One effective use of visual aids is to help the audience visualize numbers. Simply listing the numbers will not be as effective as putting those numbers in a meaningful context, as this example illustrates.
In addition to showing the example in class for how and why to show data, it could also be part of a class activity where students analyze a series of visual examples for effectiveness — what does it get right, get wrong, or whatever your textbook gives as standards for good visual aids.
The Simpsons: Season 6, episode 14
This Simpsons clip contains features yet another town meeting. The residents have gathered to hear the town’s plan to protect them as a comet is hurtling toward the town. It is a nice example of visual aids.
Some follow-up questions for students:
- What two types of visual aids do we see used here?
- Are they used effectively?
- What function does each serve?
Scott Schwertly of Ethos3 offers “5 Reasons Why You Shouldn’t Read From Your Slides.” This brief article reinforces several things public speaking teachers say (or should be saying) to distinguish slides from the text of a written-out speech.
This article could be offered to students as supplemental reading (especially to those who fall into this habit). Alternately, the list could be offered in class and students broken into groups and asked to develop some strategies to help avoid doing this — keep slides simple, have separate notecards too, practice your material, etc.
Entrepreneur magazine online offers “10 Honest and Completely Helpful Tips for Hitting a Public-Speaking Homerun.” The article is written in a light and funny style, yet hits most of the important points that public speaking teachers try to drive home — tell stories, do not read, and do not try to be someone else during your speech. There is also very good advice for handling Q&As.

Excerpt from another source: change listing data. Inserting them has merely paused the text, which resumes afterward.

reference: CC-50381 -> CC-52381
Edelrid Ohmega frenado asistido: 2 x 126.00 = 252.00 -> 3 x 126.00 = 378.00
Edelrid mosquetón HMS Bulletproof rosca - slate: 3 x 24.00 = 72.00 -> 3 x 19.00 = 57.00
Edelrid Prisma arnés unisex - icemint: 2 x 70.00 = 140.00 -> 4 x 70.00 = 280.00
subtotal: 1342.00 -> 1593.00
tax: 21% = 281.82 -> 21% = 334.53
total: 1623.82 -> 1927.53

The article also provides links to related points like the PowerPoint 10, 20, 30 rule. It would be a nice reading assignment to include about style if you are not using a public speaking textbook (say, including public speaking as part of another class) or to offer to students who have everything else working but still struggle with nerves or an overly formal presentation style.
Jayda Pugliese at Lifehack has compiled a list of five computerized visual aid alternatives to PowerPoint. Each one includes some of the benefits and potential drawbacks and a link to a video showing how it works.

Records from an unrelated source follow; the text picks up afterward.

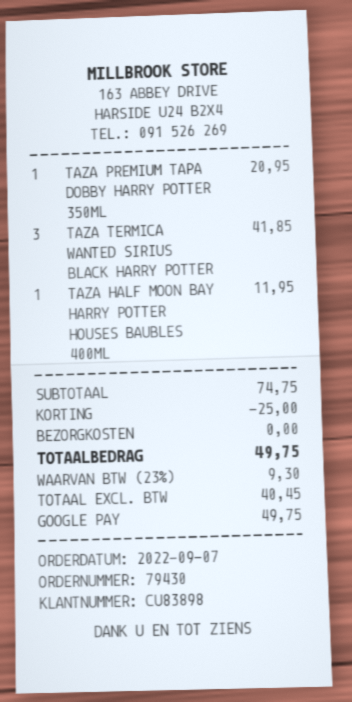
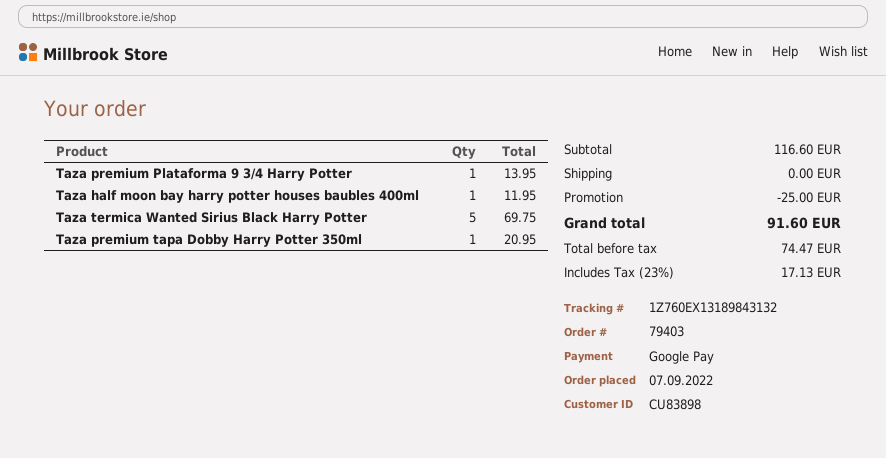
order number: 79430 -> 79403
TAZA TERMICA WANTED SIRIUS BLACK HARRY POTTER: 3 for 41.85 -> 5 for 69.75
Taza premium Plataforma 9 3/4 Harry Potter: none -> 1 for 13.95
subtotal: 74.75 -> 116.60
net: 40.45 -> 74.47
tax: 23% = 9.30 -> 23% = 17.13
total: 49.75 -> 91.60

If you want to push your students a bit with visual aids — or overhaul your own visual aid options — this gives some interesting choices. Number 5 on the list says it is particularly good for students (or groups of teachers) preparing group presentations. The videos themselves may have potential to show and assess as informative presentations as a homework assignment or in-class activity.
Author and presentation trainer Scott Schwertly of Ethos3 offers some great examples of restyled PowerPoint slides. His team took four typical-looking presentation slides (which I suspect will look very familiar to those of us who teach college students) and restyled them to have more visual impact.

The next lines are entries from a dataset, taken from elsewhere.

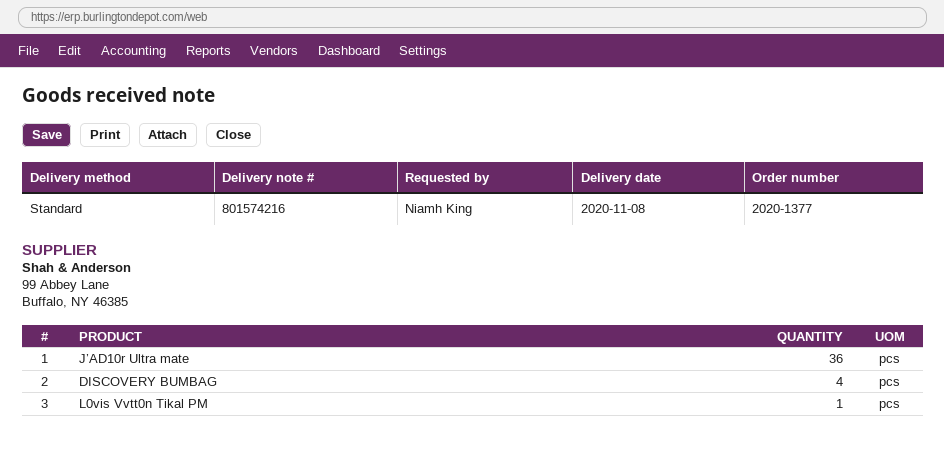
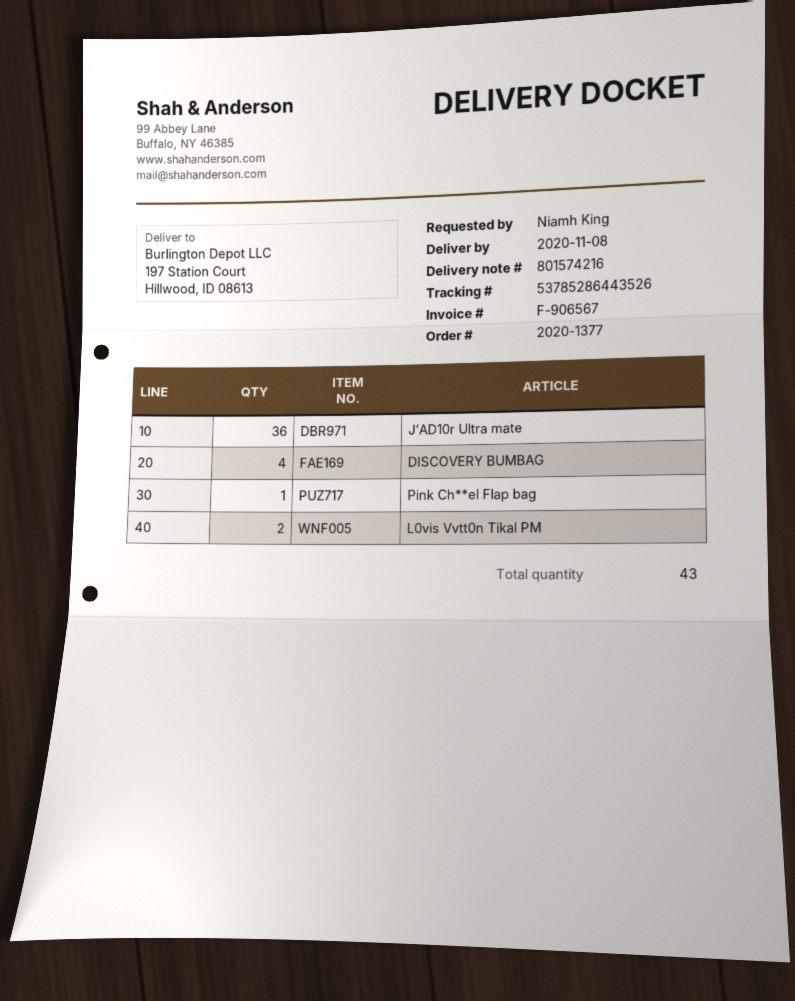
L0vis Vvtt0n Tikal PM: 1 -> 2
Pink Ch**el Flap bag: none -> 1

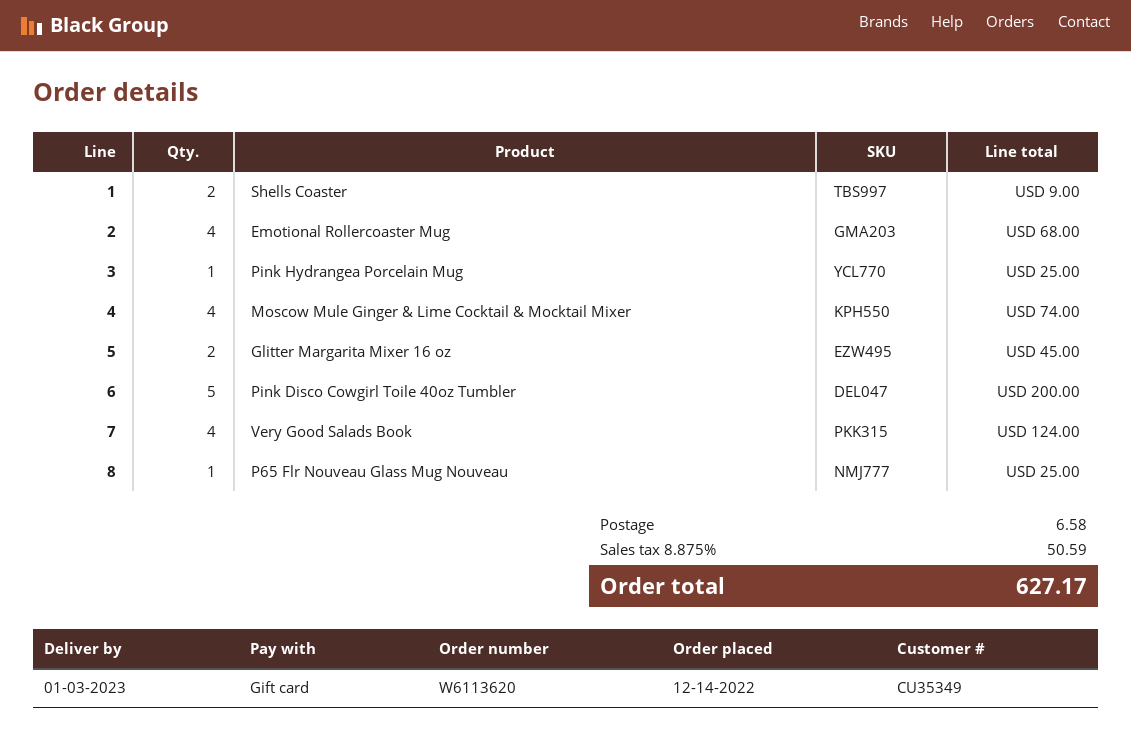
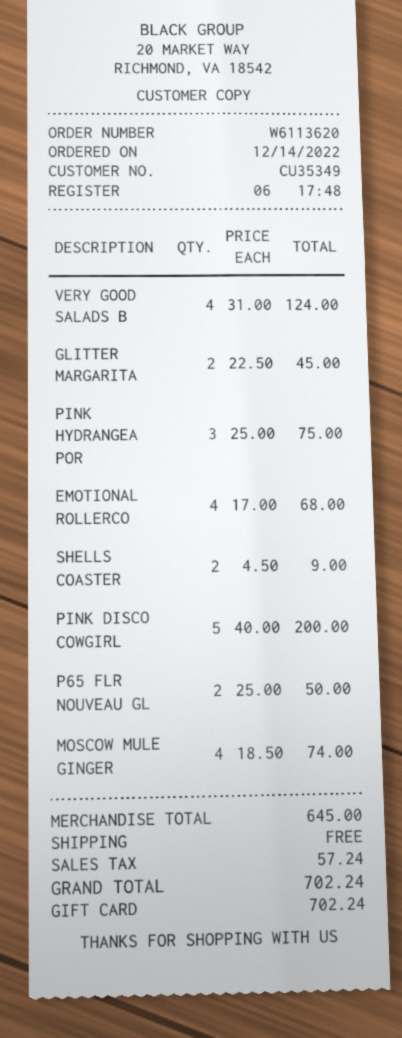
Pink Hydrangea Porcelain Mug: 1 for 25.00 -> 3 for 75.00
P65 Flr Nouveau Glass Mug Nouveau: 1 for 25.00 -> 2 for 50.00
shipping: 6.58 -> 0.00
tax: 50.59 -> 57.24
total: 627.17 -> 702.24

In the article with the examples, he reviews the rules for good visual aid design and discusses what you want your visual aids to do and when you should leave the information on your presentation instead.
I recently prepared this document for a class with advice about choosing and using visual aids for a classroom speech:
Although visual aids can be a great addition to a speech, not every visual aid is a good choice. Good visual aids do one of three things in your speech:
• Show how something looks.
• Show how something works.
• Show how two or more things relate.
A great way to see visual aids like these in action is to watch informative TV programs like sports analysis programs, the Weather Channel, a cooking or how-to program, or the news to analyze how they use visuals. Rarely will you see only words used as visuals. More often you will see videoclips, maps, demonstrations, graphs, or diagrams and photos.